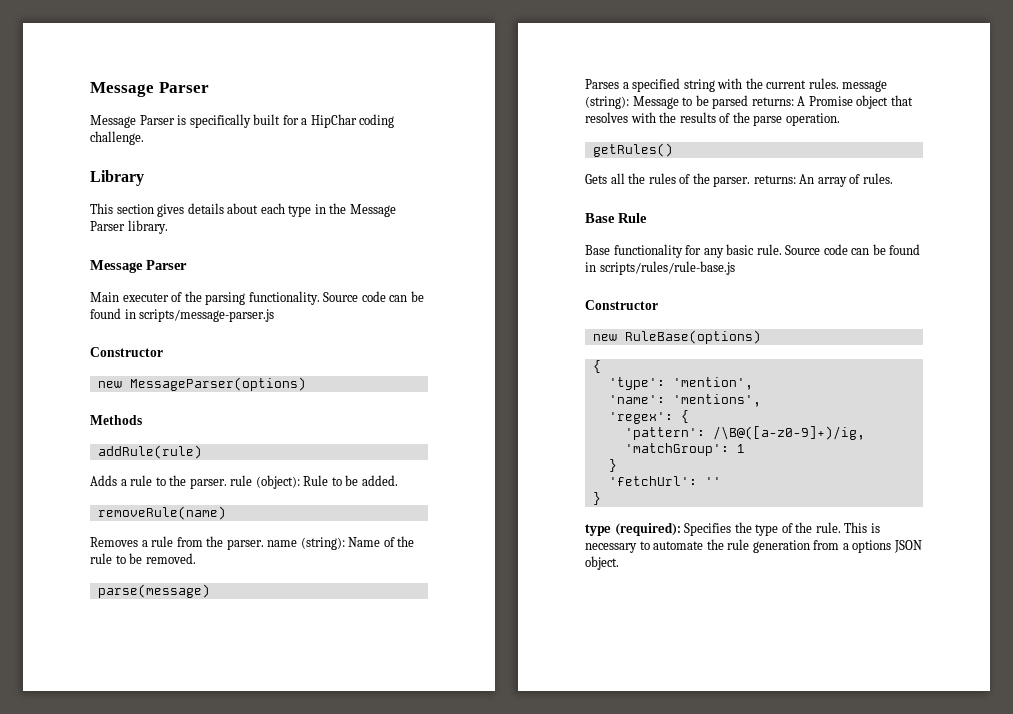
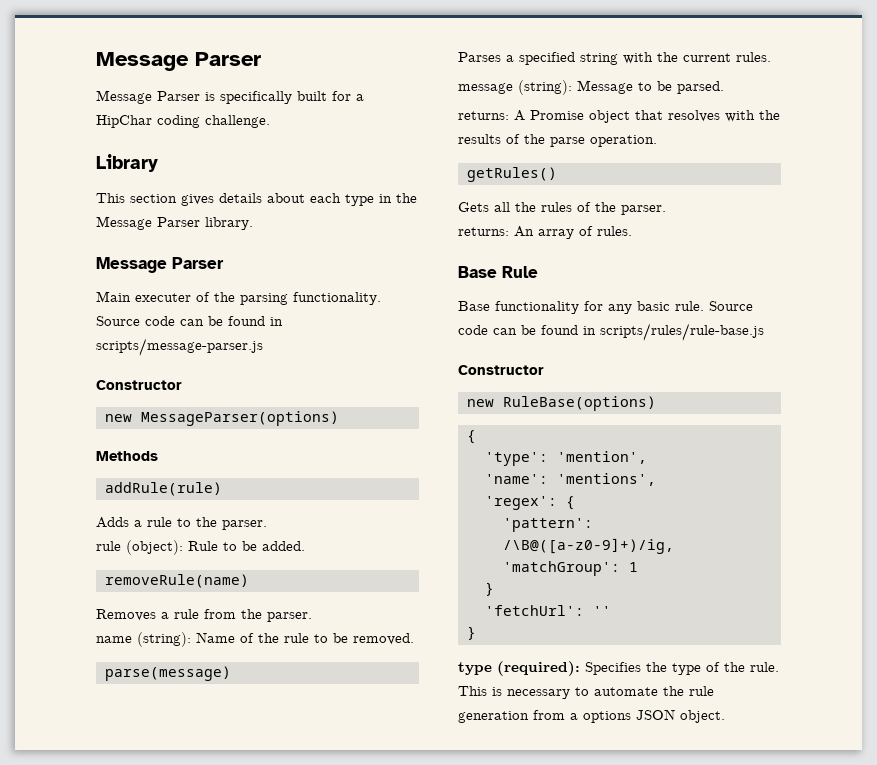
(227, 483) none -> (267, 525) //
(264, 544) none -> (312, 617) //
(839, 83) none -> (771, 57) //
[712,95,749,109] parsed -> [677,81,724,94] parsed. //
(751, 181) none -> (666, 210) //

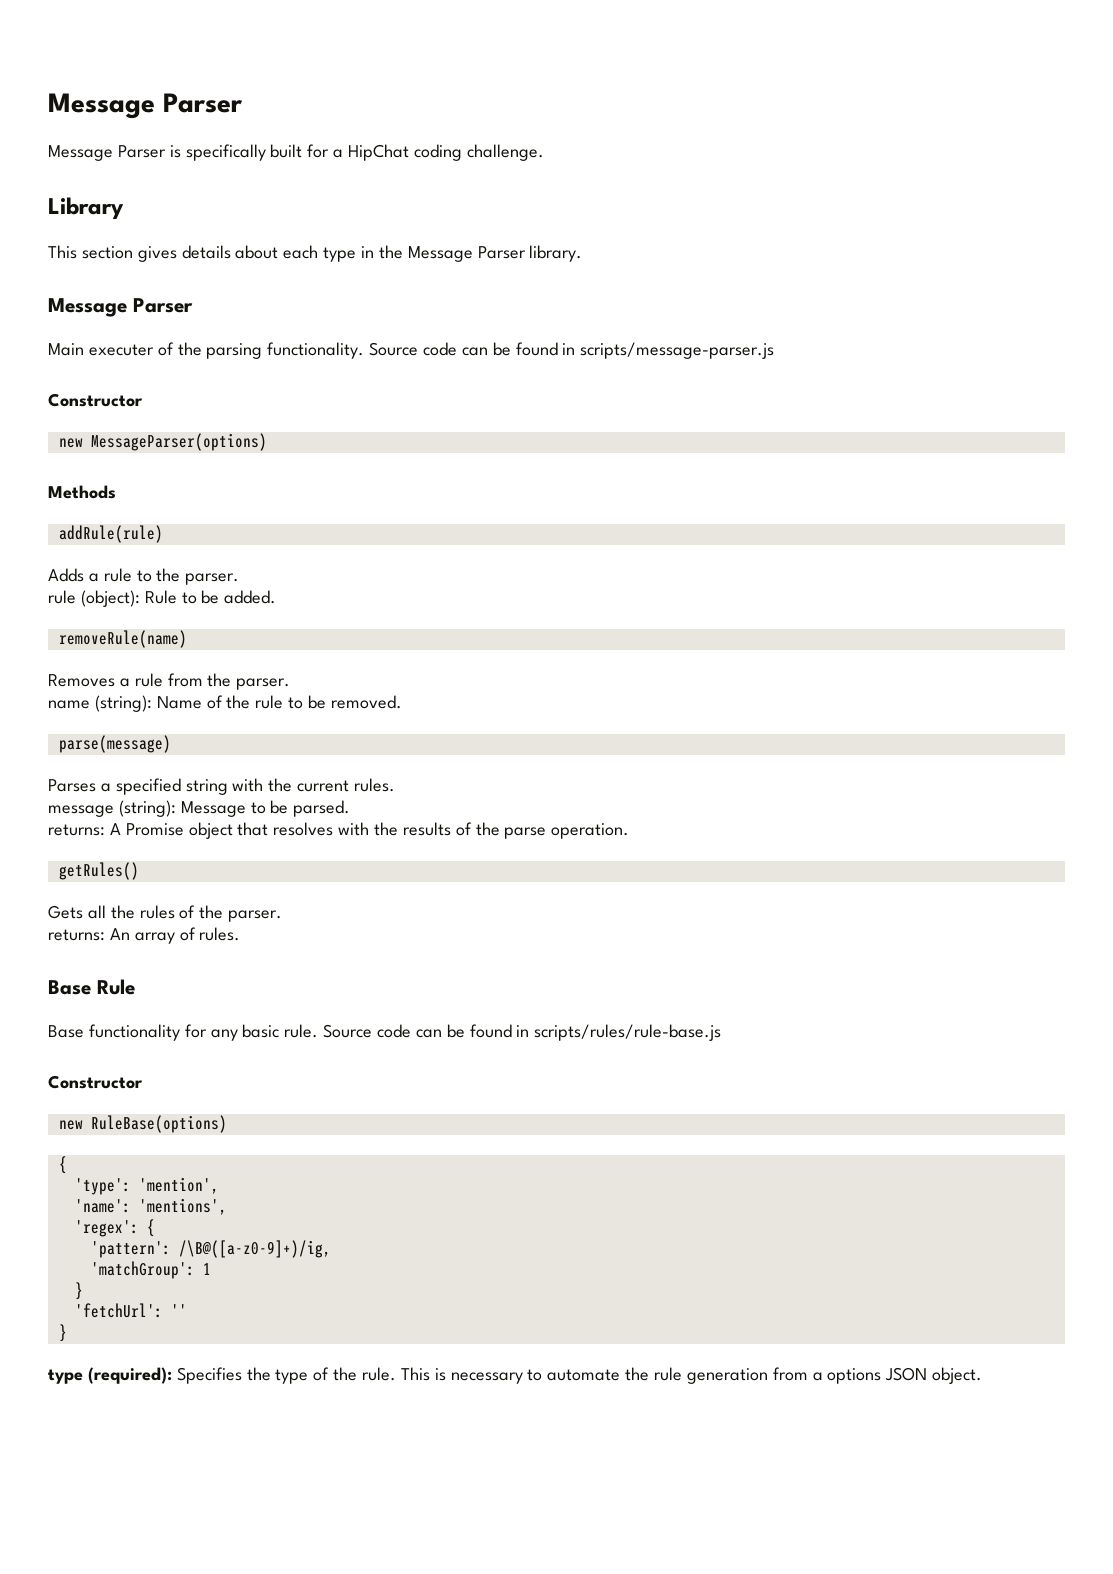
[96,115,152,128] HipChar -> [348,144,410,161] HipChat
# # # #
__EXERCISE REQUIREMENTS__. All lines in the records above with "none" need to be found and copied.

__RESULT OF THIS TASK__.
(227, 483) none -> (267, 525) //
(264, 544) none -> (312, 617) //
(839, 83) none -> (771, 57) //
(751, 181) none -> (666, 210) //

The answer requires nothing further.